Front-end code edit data

· · · · ·

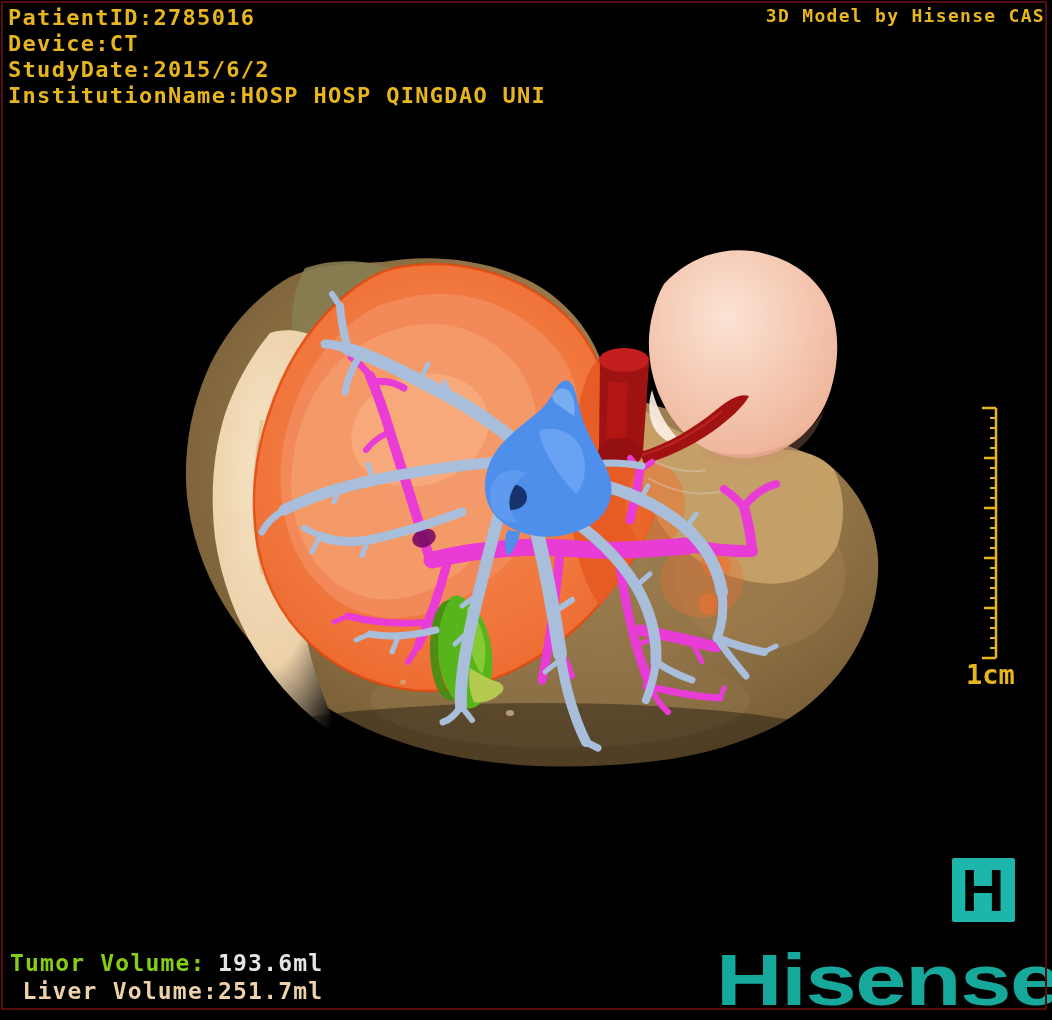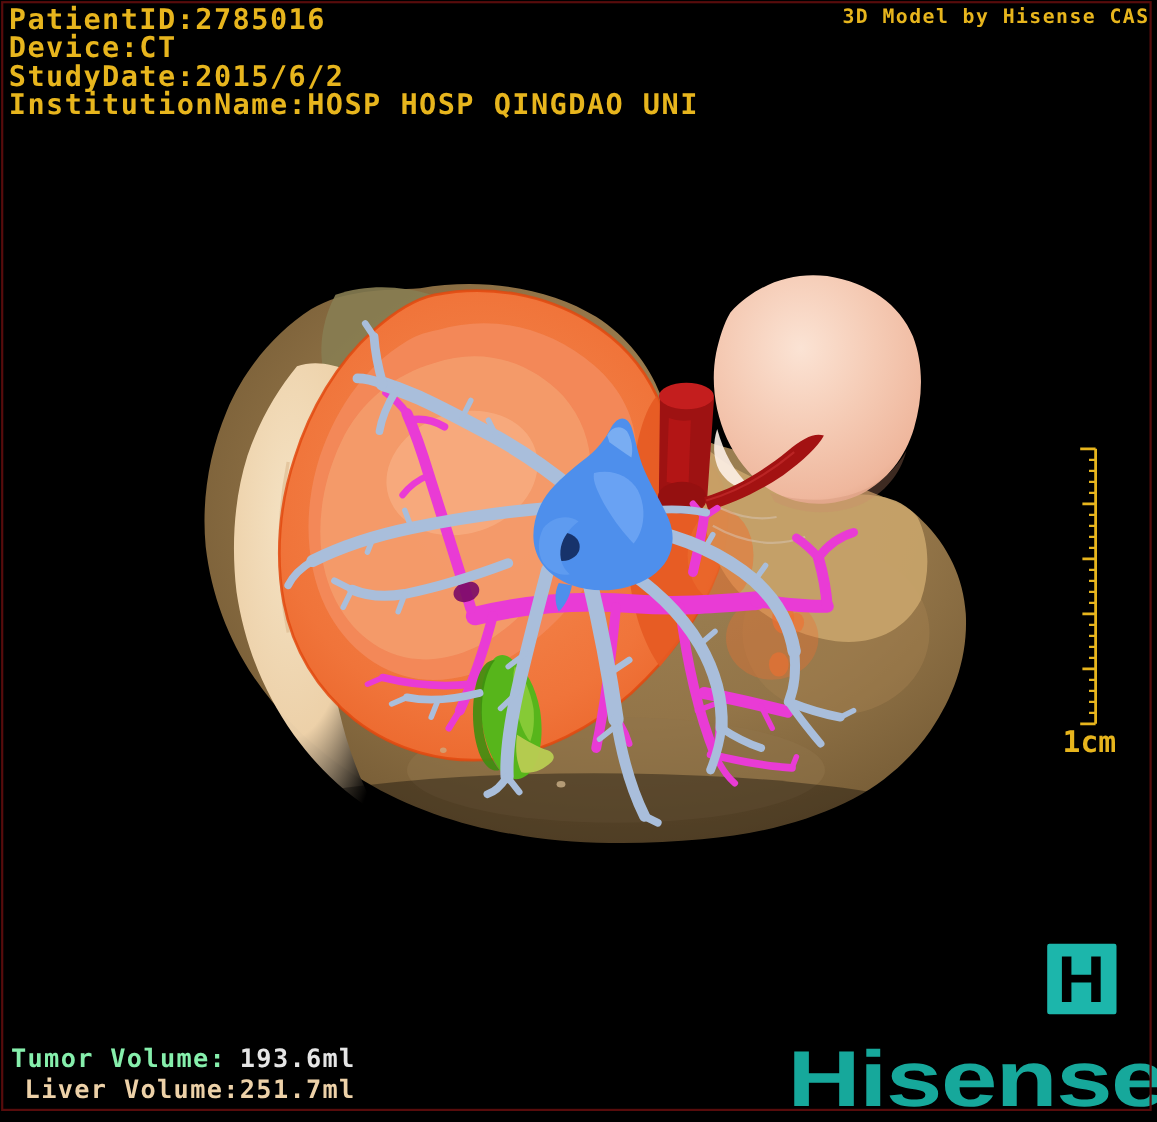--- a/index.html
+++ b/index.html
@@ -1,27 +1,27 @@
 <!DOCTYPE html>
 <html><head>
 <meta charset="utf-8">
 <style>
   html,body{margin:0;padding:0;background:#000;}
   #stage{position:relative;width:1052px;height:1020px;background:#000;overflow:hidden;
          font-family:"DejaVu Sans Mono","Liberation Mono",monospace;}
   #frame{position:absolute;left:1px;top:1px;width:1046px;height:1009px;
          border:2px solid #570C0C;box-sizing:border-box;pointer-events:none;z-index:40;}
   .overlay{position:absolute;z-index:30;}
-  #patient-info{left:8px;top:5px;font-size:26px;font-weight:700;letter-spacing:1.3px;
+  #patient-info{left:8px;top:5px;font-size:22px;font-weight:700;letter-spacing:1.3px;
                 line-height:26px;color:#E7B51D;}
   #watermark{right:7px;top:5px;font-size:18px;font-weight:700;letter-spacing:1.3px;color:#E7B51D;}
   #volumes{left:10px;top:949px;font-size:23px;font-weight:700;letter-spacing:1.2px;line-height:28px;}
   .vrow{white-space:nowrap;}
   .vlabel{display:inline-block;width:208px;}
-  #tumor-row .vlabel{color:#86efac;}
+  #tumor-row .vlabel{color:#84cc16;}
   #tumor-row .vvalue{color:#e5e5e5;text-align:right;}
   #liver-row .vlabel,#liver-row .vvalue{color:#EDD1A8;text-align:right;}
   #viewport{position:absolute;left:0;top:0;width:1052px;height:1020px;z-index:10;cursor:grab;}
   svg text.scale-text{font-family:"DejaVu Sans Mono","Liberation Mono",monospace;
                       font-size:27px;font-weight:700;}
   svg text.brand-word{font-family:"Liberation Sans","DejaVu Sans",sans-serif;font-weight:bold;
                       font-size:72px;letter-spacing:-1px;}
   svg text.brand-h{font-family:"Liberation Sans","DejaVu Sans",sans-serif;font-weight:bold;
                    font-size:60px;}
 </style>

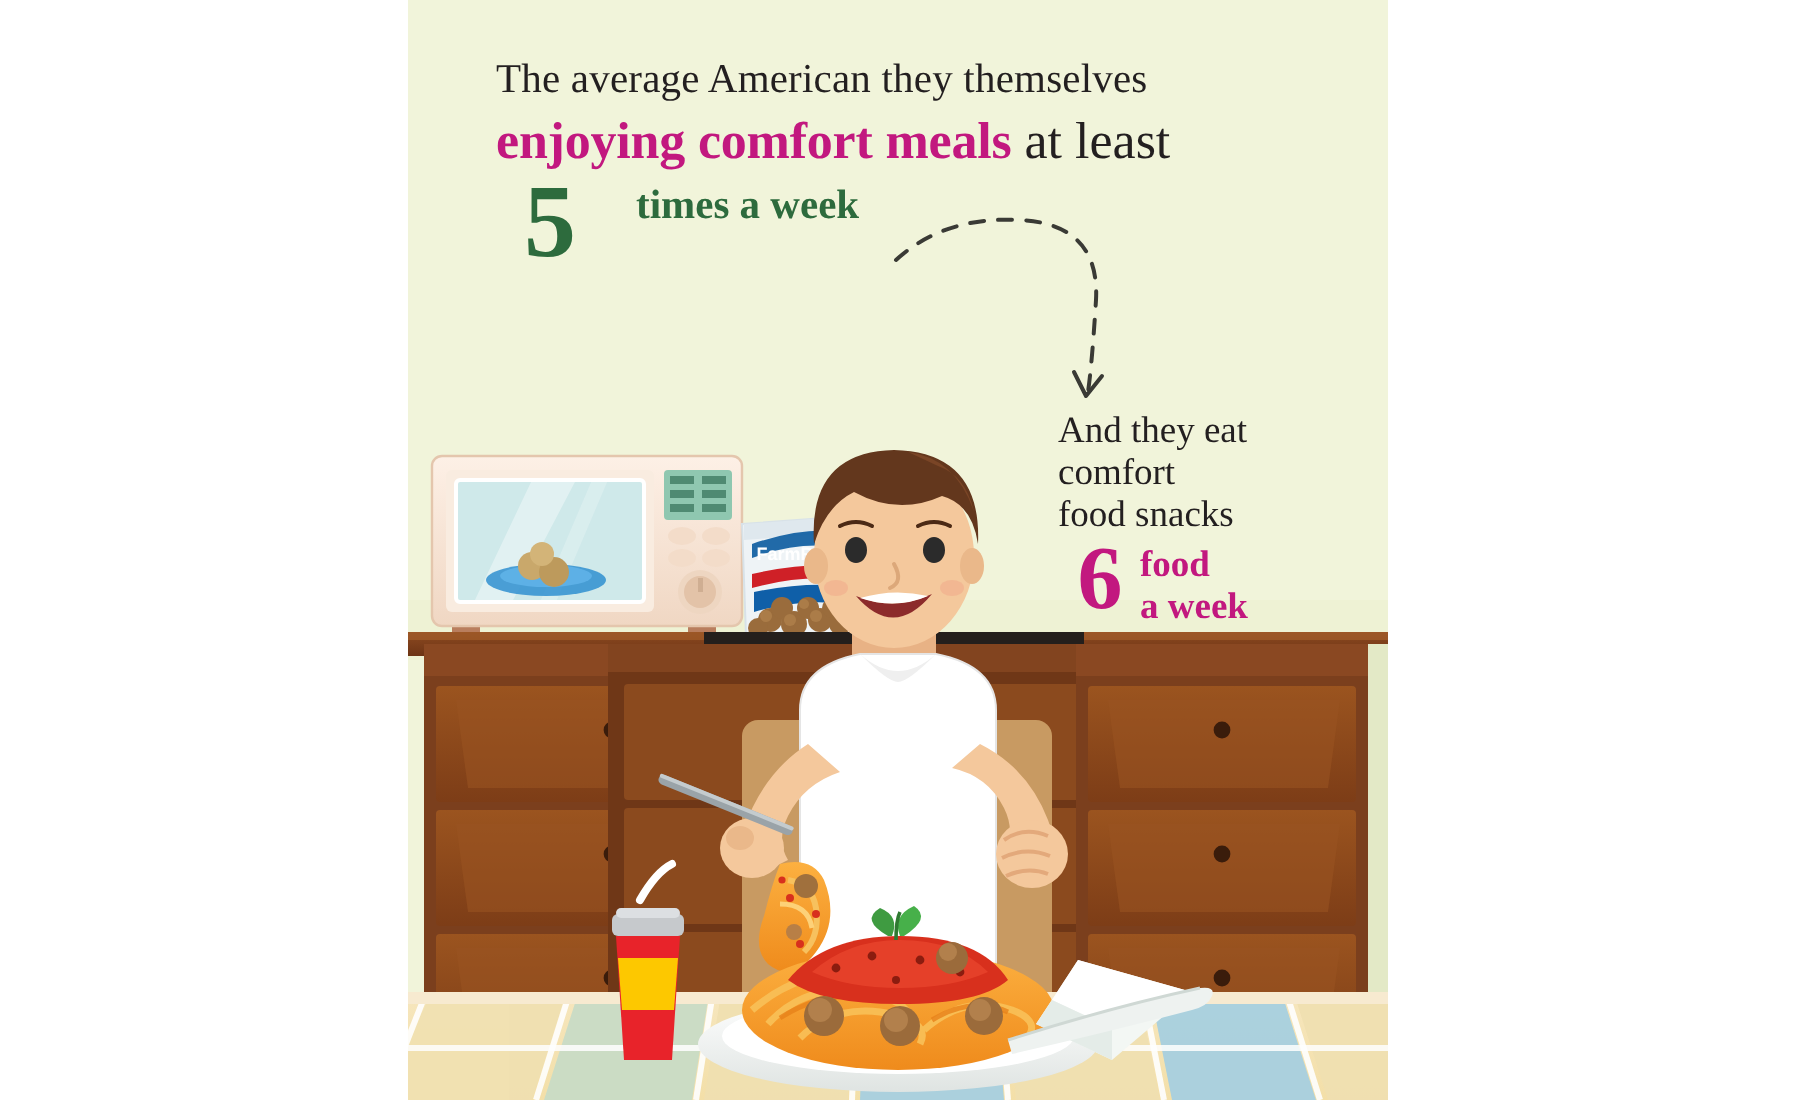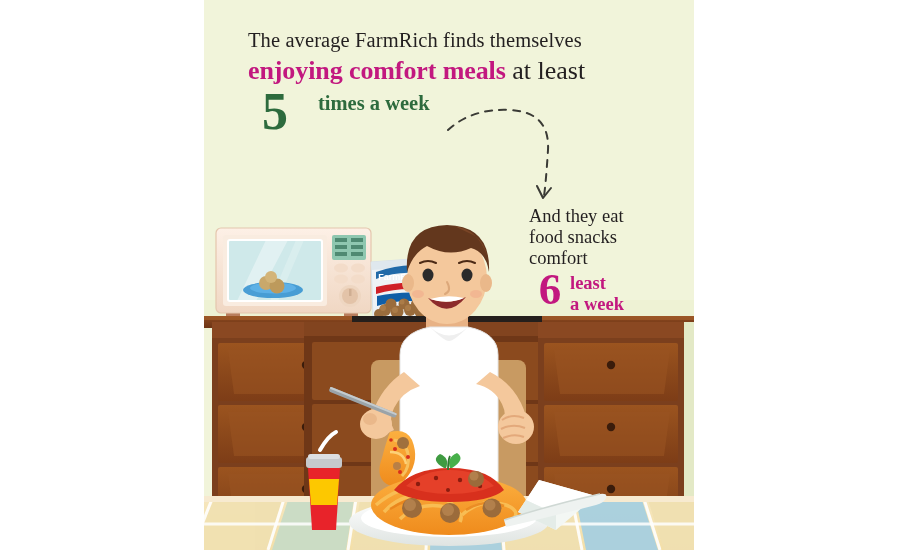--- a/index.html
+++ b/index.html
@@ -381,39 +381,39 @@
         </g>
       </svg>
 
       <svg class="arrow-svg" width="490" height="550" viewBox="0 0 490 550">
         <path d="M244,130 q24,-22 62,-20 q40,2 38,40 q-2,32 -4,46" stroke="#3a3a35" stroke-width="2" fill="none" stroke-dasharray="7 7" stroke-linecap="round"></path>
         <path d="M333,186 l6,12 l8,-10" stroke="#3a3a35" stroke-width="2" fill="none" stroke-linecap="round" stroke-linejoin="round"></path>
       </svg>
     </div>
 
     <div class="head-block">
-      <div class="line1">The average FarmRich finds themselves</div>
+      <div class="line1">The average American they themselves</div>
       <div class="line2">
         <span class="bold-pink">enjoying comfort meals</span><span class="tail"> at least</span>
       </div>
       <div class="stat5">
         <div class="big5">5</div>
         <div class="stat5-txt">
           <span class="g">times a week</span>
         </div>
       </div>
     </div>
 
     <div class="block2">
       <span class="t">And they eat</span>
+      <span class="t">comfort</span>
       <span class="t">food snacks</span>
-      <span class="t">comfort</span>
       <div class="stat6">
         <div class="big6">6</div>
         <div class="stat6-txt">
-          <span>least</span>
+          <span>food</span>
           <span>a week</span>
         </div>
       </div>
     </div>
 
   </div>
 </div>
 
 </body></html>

· · · · ·

Above are records to transcribe exactly; leave their pictures out.

*The answer*
--- a/index.html
+++ b/index.html
@@ -1,27 +1,27 @@
 <!DOCTYPE html>
 <html><head>
 <meta charset="utf-8">
 <style>
   html,body{margin:0;padding:0;background:#000;}
   #stage{position:relative;width:1052px;height:1020px;background:#000;overflow:hidden;
          font-family:"DejaVu Sans Mono","Liberation Mono",monospace;}
   #frame{position:absolute;left:1px;top:1px;width:1046px;height:1009px;
          border:2px solid #570C0C;box-sizing:border-box;pointer-events:none;z-index:40;}
   .overlay{position:absolute;z-index:30;}
-  #patient-info{left:8px;top:5px;font-size:26px;font-weight:700;letter-spacing:1.3px;
+  #patient-info{left:8px;top:5px;font-size:22px;font-weight:700;letter-spacing:1.3px;
                 line-height:26px;color:#E7B51D;}
   #watermark{right:7px;top:5px;font-size:18px;font-weight:700;letter-spacing:1.3px;color:#E7B51D;}
   #volumes{left:10px;top:949px;font-size:23px;font-weight:700;letter-spacing:1.2px;line-height:28px;}
   .vrow{white-space:nowrap;}
   .vlabel{display:inline-block;width:208px;}
-  #tumor-row .vlabel{color:#86efac;}
+  #tumor-row .vlabel{color:#84cc16;}
   #tumor-row .vvalue{color:#e5e5e5;text-align:right;}
   #liver-row .vlabel,#liver-row .vvalue{color:#EDD1A8;text-align:right;}
   #viewport{position:absolute;left:0;top:0;width:1052px;height:1020px;z-index:10;cursor:grab;}
   svg text.scale-text{font-family:"DejaVu Sans Mono","Liberation Mono",monospace;
                       font-size:27px;font-weight:700;}
   svg text.brand-word{font-family:"Liberation Sans","DejaVu Sans",sans-serif;font-weight:bold;
                       font-size:72px;letter-spacing:-1px;}
   svg text.brand-h{font-family:"Liberation Sans","DejaVu Sans",sans-serif;font-weight:bold;
                    font-size:60px;}
 </style>

--- a/index.html
+++ b/index.html
@@ -381,39 +381,39 @@
         </g>
       </svg>
 
       <svg class="arrow-svg" width="490" height="550" viewBox="0 0 490 550">
         <path d="M244,130 q24,-22 62,-20 q40,2 38,40 q-2,32 -4,46" stroke="#3a3a35" stroke-width="2" fill="none" stroke-dasharray="7 7" stroke-linecap="round"></path>
         <path d="M333,186 l6,12 l8,-10" stroke="#3a3a35" stroke-width="2" fill="none" stroke-linecap="round" stroke-linejoin="round"></path>
       </svg>
     </div>
 
     <div class="head-block">
-      <div class="line1">The average FarmRich finds themselves</div>
+      <div class="line1">The average American they themselves</div>
       <div class="line2">
         <span class="bold-pink">enjoying comfort meals</span><span class="tail"> at least</span>
       </div>
       <div class="stat5">
         <div class="big5">5</div>
         <div class="stat5-txt">
           <span class="g">times a week</span>
         </div>
       </div>
     </div>
 
     <div class="block2">
       <span class="t">And they eat</span>
+      <span class="t">comfort</span>
       <span class="t">food snacks</span>
-      <span class="t">comfort</span>
       <div class="stat6">
         <div class="big6">6</div>
         <div class="stat6-txt">
-          <span>least</span>
+          <span>food</span>
           <span>a week</span>
         </div>
       </div>
     </div>
 
   </div>
 </div>
 
 </body></html>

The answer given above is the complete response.